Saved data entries
• • • •
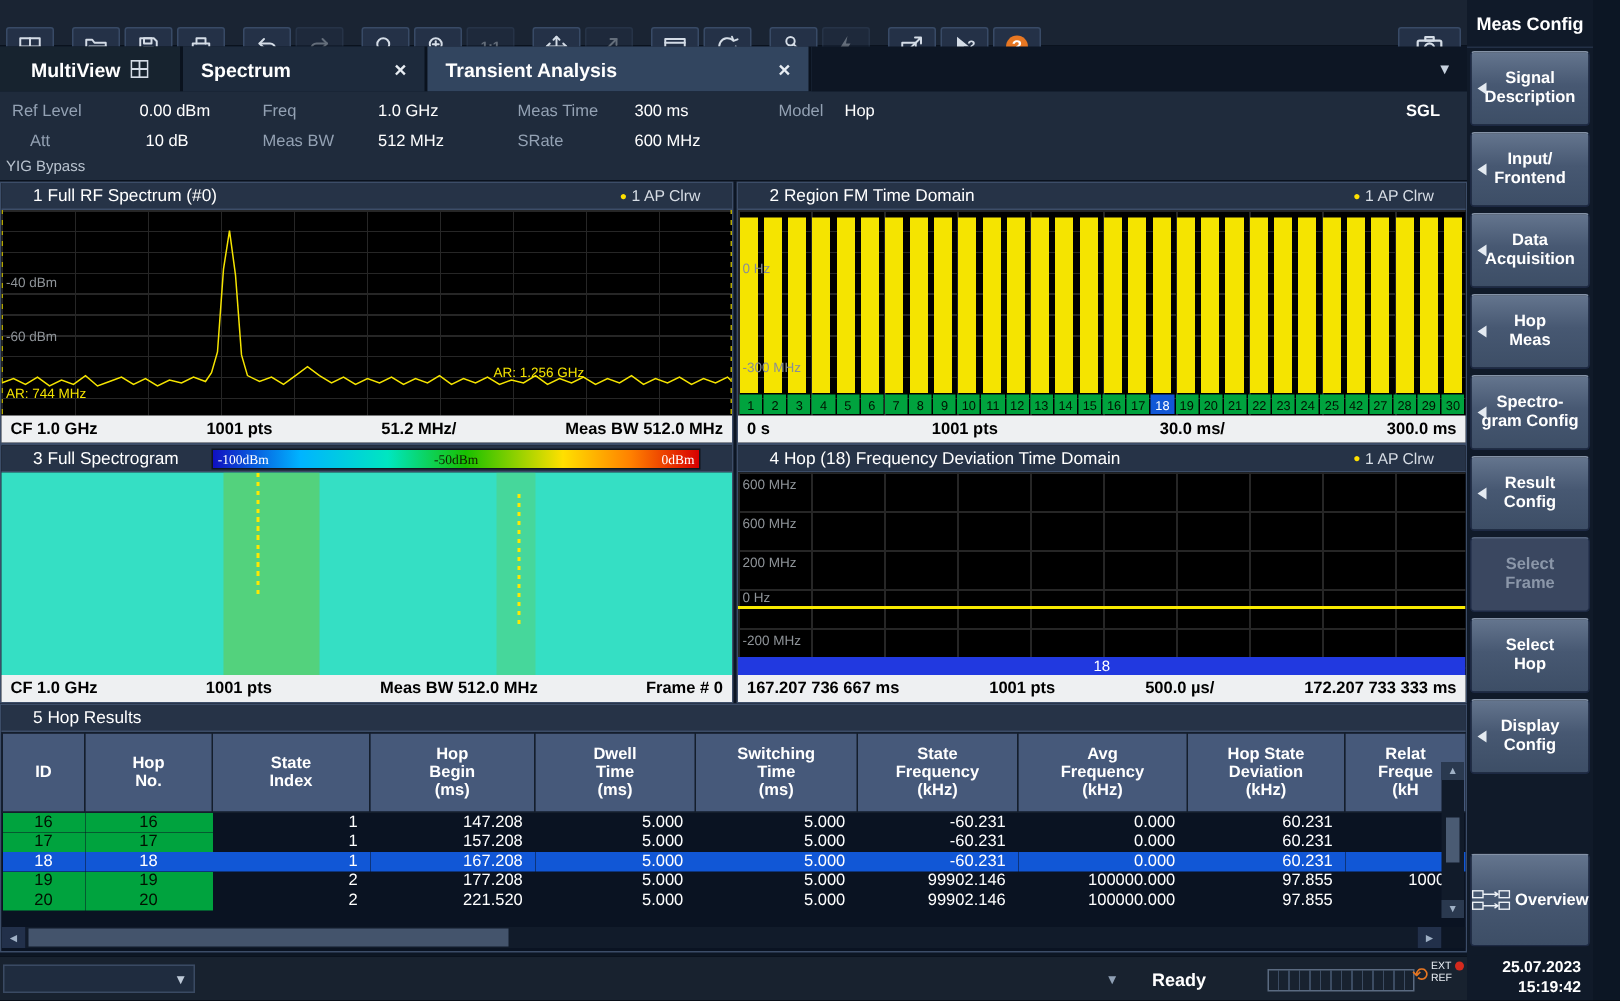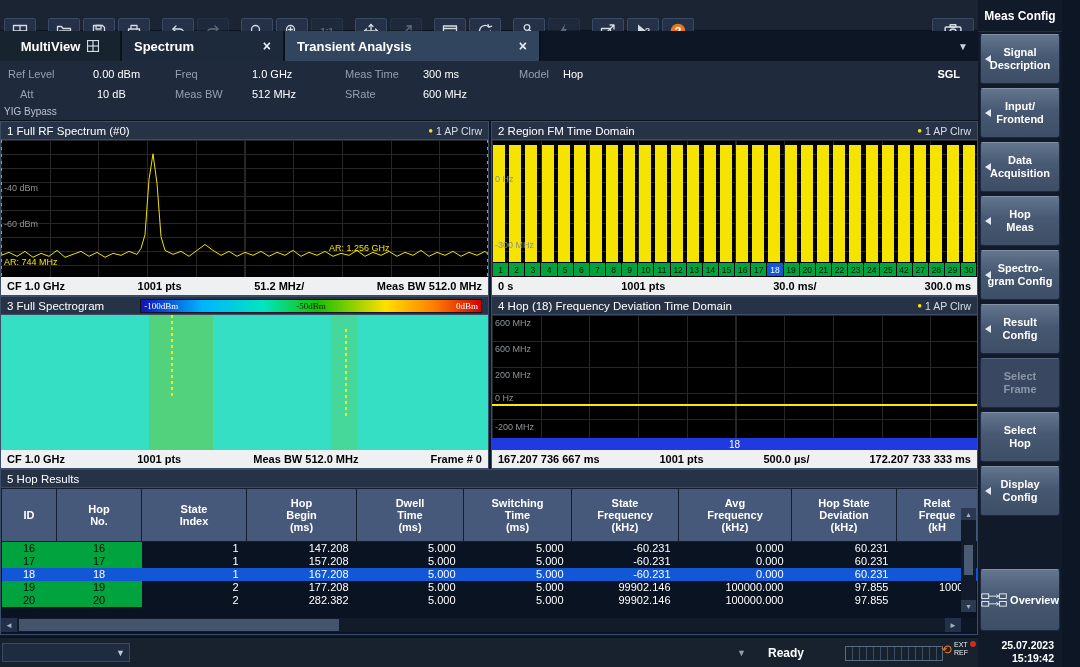--- a/index.html
+++ b/index.html
@@ -34,21 +34,21 @@
   .sgl{position:absolute;right:18px;top:7px;font-size:11px;font-weight:bold;color:#fff;}
   .yig{position:absolute;left:4px;top:45px;font-size:10px;color:#b9c3cf;}
   
   .win{position:absolute;background:#000;border:1px solid #3c4d68;box-sizing:border-box;}
   #win1{left:0;top:121px;width:489px;height:175px;}
   #win2{left:491px;top:121px;width:487px;height:175px;}
   #win3{left:0;top:296px;width:489px;height:173px;}
   #win4{left:491px;top:296px;width:487px;height:173px;}
   #win5{left:0;top:469px;width:978px;height:166px;background:#0a1322;}
   .wtitle{height:18px;background:#263347;border-bottom:1px solid #3c4d68;display:flex;align-items:center;
-          padding:0 6px;font-size:11.5px;gap:20px;box-sizing:border-box;}
+          padding:0 21px;font-size:11.5px;gap:6px;box-sizing:border-box;}
   .wname{white-space:nowrap;}
   .traceind{margin-left:auto;display:flex;align-items:center;gap:3px;font-size:10.5px;color:#d7dde5;}
   .dot{color:#ffe000;font-size:8px;}
   .plot{position:absolute;left:0;top:18px;right:0;bottom:18px;background:#000;overflow:hidden;}
   .wfooter{position:absolute;left:0;right:0;bottom:0;height:18px;background:#eef0f2;color:#000;display:flex;
            align-items:center;justify-content:space-between;padding:0 6px;font-size:11px;font-weight:bold;box-sizing:border-box;}
   .grid1{background-image:repeating-linear-gradient(to right,#262626 0 1px,transparent 1px 48.7px),
                           repeating-linear-gradient(to bottom,#262626 0 1px,transparent 1px 13.9px);}
   .grid4{background-image:repeating-linear-gradient(to right,#262626 0 1px,transparent 1px 48.7px),
                           repeating-linear-gradient(to bottom,#262626 0 1px,transparent 1px 26px);}
@@ -520,21 +520,21 @@
               <td>5.000</td>
               <td>99902.146</td>
               <td>100000.000</td>
               <td>97.855</td>
               <td>10000</td>
             </tr>
             <tr>
               <td class="green">20</td>
               <td class="green">20</td>
               <td>2</td>
-              <td>282.382</td>
+              <td>221.520</td>
               <td>5.000</td>
               <td>5.000</td>
               <td>99902.146</td>
               <td>100000.000</td>
               <td>97.855</td>
               <td></td>
             </tr>
           </tbody>
       </table>
       <div class="vscroll">

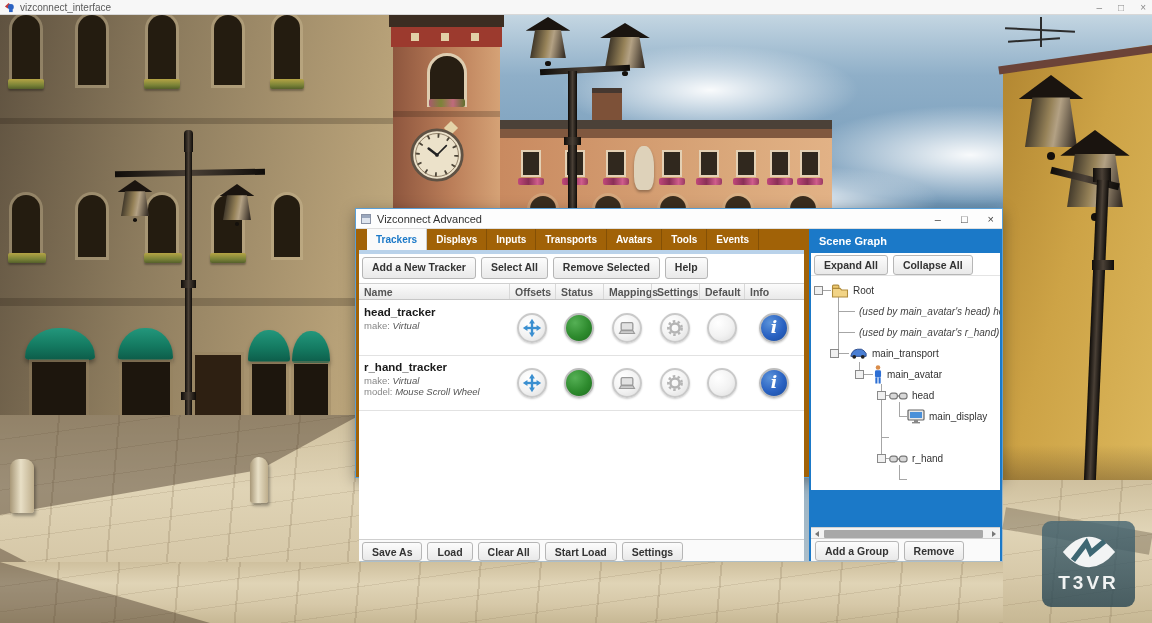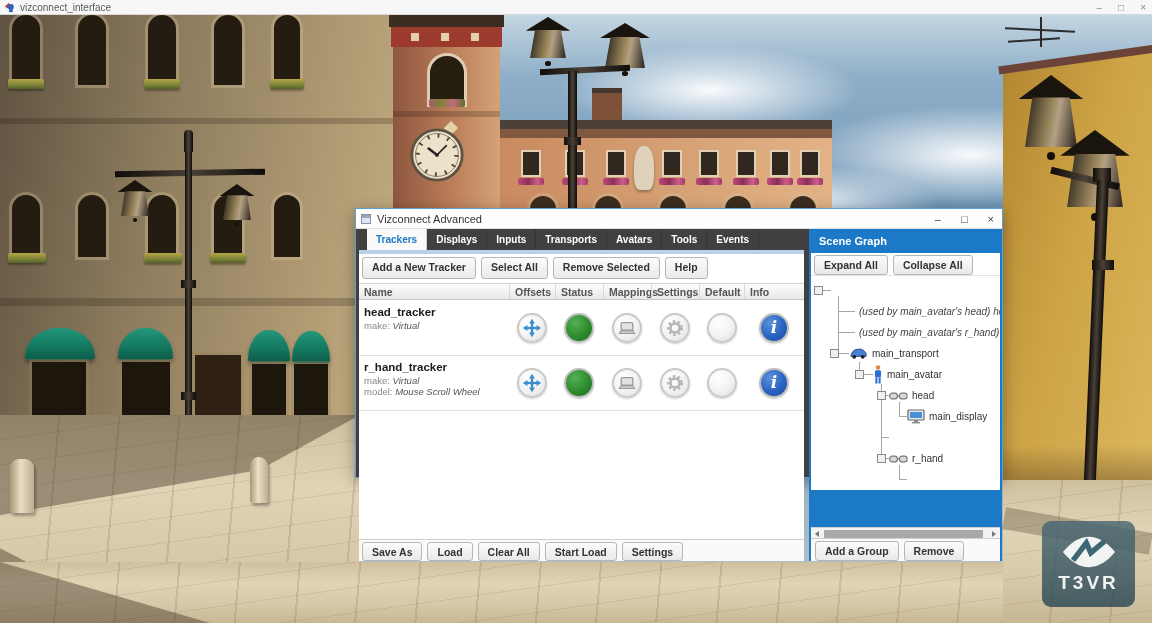--- a/index.html
+++ b/index.html
@@ -86,21 +86,21 @@
   .ground .joints { position:absolute; inset:0;
     background:
       repeating-linear-gradient(95deg, transparent 0 58px, rgba(120,100,70,.20) 58px 60px),
       repeating-linear-gradient(172deg, transparent 0 24px, rgba(120,100,70,.14) 24px 25px); }
   .shadow-wedge { position:absolute; background:rgba(62,46,30,.42); }
   .bollard { position:absolute; background:linear-gradient(90deg,#a89878,#e8dfc6 45%,#beae8c);
     border-radius:9px 9px 3px 3px; box-shadow:2px 3px 3px rgba(0,0,0,.3); }
 
   
   .dialog { position:absolute; left:355px; top:208px; width:648px; height:270px;
-    background:#404040; border:1px solid #5a9fd6; z-index:20; box-shadow:0 4px 14px rgba(0,0,0,.35); }
+    background:#a16207; border:1px solid #5a9fd6; z-index:20; box-shadow:0 4px 14px rgba(0,0,0,.35); }
   .dlg-titlebar { position:absolute; left:0; top:0; width:100%; height:20px; background:#fdfdfd;
     display:flex; align-items:center; border-bottom:1px solid #e0e0e0; }
   .dlg-icon { width:10px; height:10px; margin:0 6px 0 5px; border:1px solid #8a93a6; background:#dfe5ee; position:relative; }
   .dlg-icon::before { content:""; position:absolute; left:0; top:0; width:100%; height:3px; background:#9aa7bd; }
   .dlg-title { font-size:11px; color:#333; }
   .dlg-controls { position:absolute; right:8px; top:0; height:20px; display:flex; gap:20px; align-items:center; }
   .dlg-ctl { font-size:11px; color:#444; line-height:20px; cursor:default; }
 
   .tabs { position:absolute; left:11px; top:20px; height:21px; display:flex; }
   .tab { padding:0 9px; line-height:21px; font-size:10px; font-weight:bold; color:#fff;
@@ -515,20 +515,27 @@
       <div class="gl" style="left:70px;top:119px;width:8px;height:1px;"></div>
       <div class="xb" style="left:66px;top:115px;"></div>
       <div class="gl" style="left:70px;top:161px;width:8px;height:1px;"></div>
       <div class="gl" style="left:70px;top:182px;width:8px;height:1px;"></div>
       <div class="xb" style="left:66px;top:178px;"></div>
       <div class="gl" style="left:88px;top:126px;width:1px;height:14px;"></div>
       <div class="gl" style="left:88px;top:140px;width:8px;height:1px;"></div>
       <div class="gl" style="left:88px;top:189px;width:1px;height:14px;"></div>
       <div class="gl" style="left:88px;top:203px;width:8px;height:1px;"></div>
 
+      <div class="sg-row" style="top:4px;padding-left:20px;">
+        <svg width="18" height="15" viewBox="0 0 16 14">
+          <rect x="1" y="2" width="6" height="4" rx="1" fill="#eec96f" stroke="#b08c3c" stroke-width="1"></rect>
+          <path d="M1,5 L8,5 L9.5,6.5 L15,6.5 L15,13 L1,13 Z" fill="#f2d486" stroke="#b08c3c" stroke-width="1"></path>
+        </svg>
+        <span class="sg-label">Root</span>
+      </div>
       <div class="sg-row" style="top:25px;padding-left:44px;">
         <svg width="17" height="17" viewBox="0 0 16 16">
           <circle cx="8" cy="8" r="6" fill="none" stroke="#445" stroke-width="1.2"></circle>
           <ellipse cx="8" cy="8" rx="6" ry="2.4" fill="none" stroke="#3a8a3a" stroke-width="1"></ellipse>
           <ellipse cx="8" cy="8" rx="2.4" ry="6" fill="none" stroke="#c23a3a" stroke-width="1"></ellipse>
           <line x1="2" y1="8" x2="14" y2="8" stroke="#3a62c2" stroke-width="1"></line>
         </svg>
         <span class="sg-label note">(used by main_avatar's head) head_track</span>
       </div>
       <div class="sg-row" style="top:46px;padding-left:44px;">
• • • •
Determine how many lines above contain the string "image". Give only that number.

2